INPUT DATA >>
......

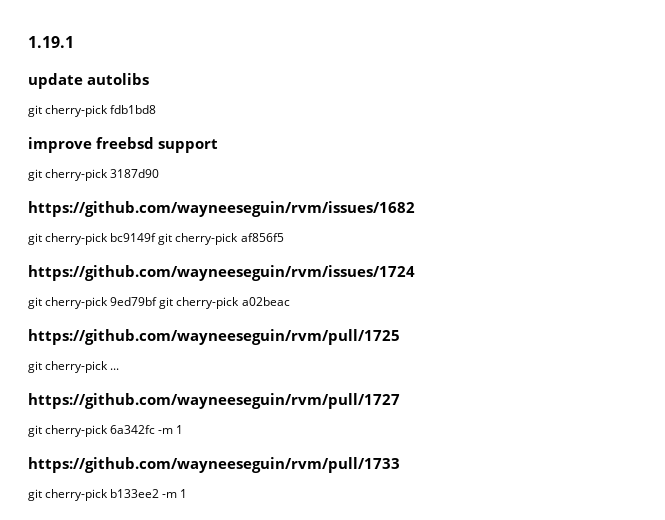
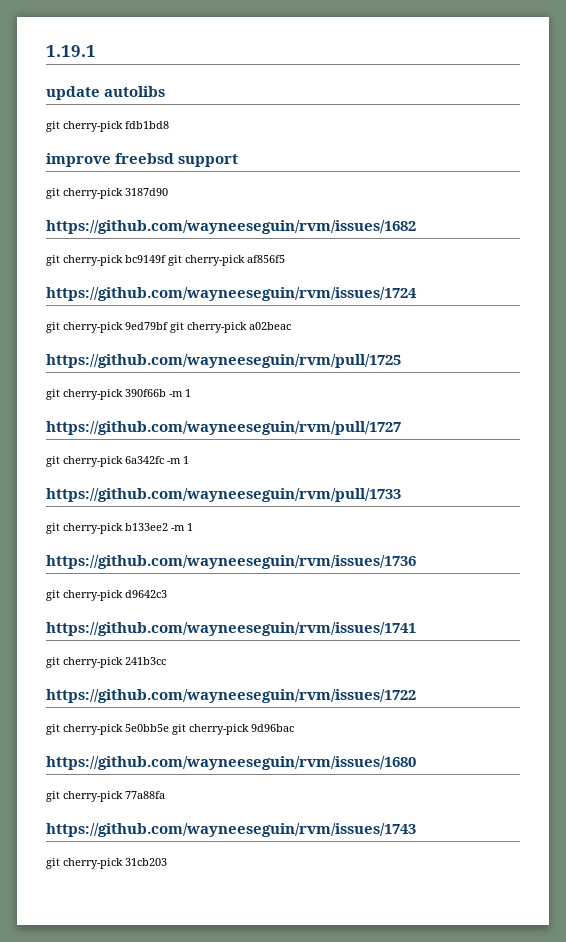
- git cherry-pick ...
+ git cherry-pick 390f66b -m 1
+ https://github.com/wayneeseguin/rvm/issues/1736
+ git cherry-pick d9642c3
+ https://github.com/wayneeseguin/rvm/issues/1741
+ git cherry-pick 241b3cc
+ https://github.com/wayneeseguin/rvm/issues/1722
+ git cherry-pick 5e0bb5e git cherry-pick 9d96bac
+ https://github.com/wayneeseguin/rvm/issues/1680
+ git cherry-pick 77a88fa
+ https://github.com/wayneeseguin/rvm/issues/1743
+ git cherry-pick 31cb203

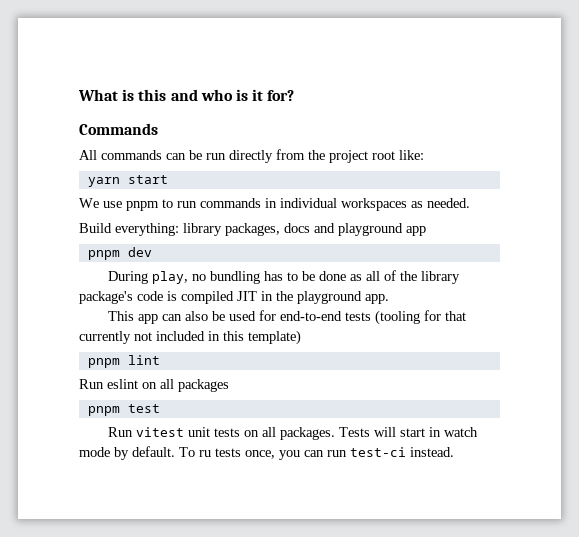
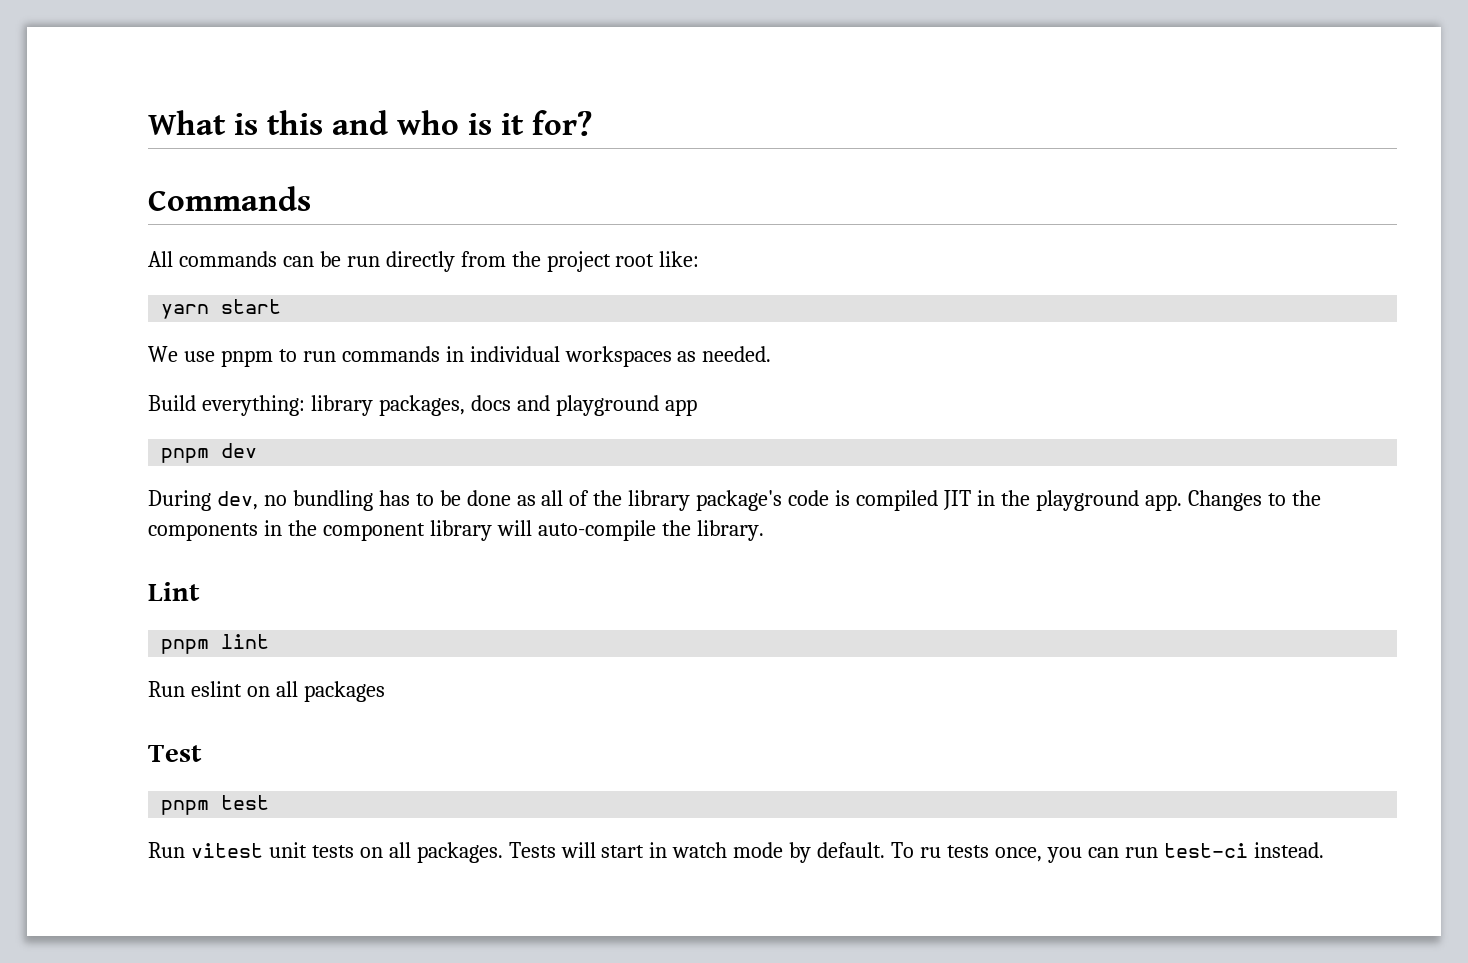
- During play, no bundling has to be done as all of the library package's code is compiled JIT in the playground app.
- This app can also be used for end-to-end tests (tooling for that currently not included in this template)
+ During dev, no bundling has to be done as all of the library package's code is compiled JIT in the playground app. Changes to the components in the component library will auto-compile the library.
+ Lint
+ Test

......

WORK TO BE COMPLETED >>
The lines above should be transcribed exactly, with every image removed.

YOUR RESPONSE >>
- git cherry-pick ...
+ git cherry-pick 390f66b -m 1
+ https://github.com/wayneeseguin/rvm/issues/1736
+ git cherry-pick d9642c3
+ https://github.com/wayneeseguin/rvm/issues/1741
+ git cherry-pick 241b3cc
+ https://github.com/wayneeseguin/rvm/issues/1722
+ git cherry-pick 5e0bb5e git cherry-pick 9d96bac
+ https://github.com/wayneeseguin/rvm/issues/1680
+ git cherry-pick 77a88fa
+ https://github.com/wayneeseguin/rvm/issues/1743
+ git cherry-pick 31cb203

- During play, no bundling has to be done as all of the library package's code is compiled JIT in the playground app.
- This app can also be used for end-to-end tests (tooling for that currently not included in this template)
+ During dev, no bundling has to be done as all of the library package's code is compiled JIT in the playground app. Changes to the components in the component library will auto-compile the library.
+ Lint
+ Test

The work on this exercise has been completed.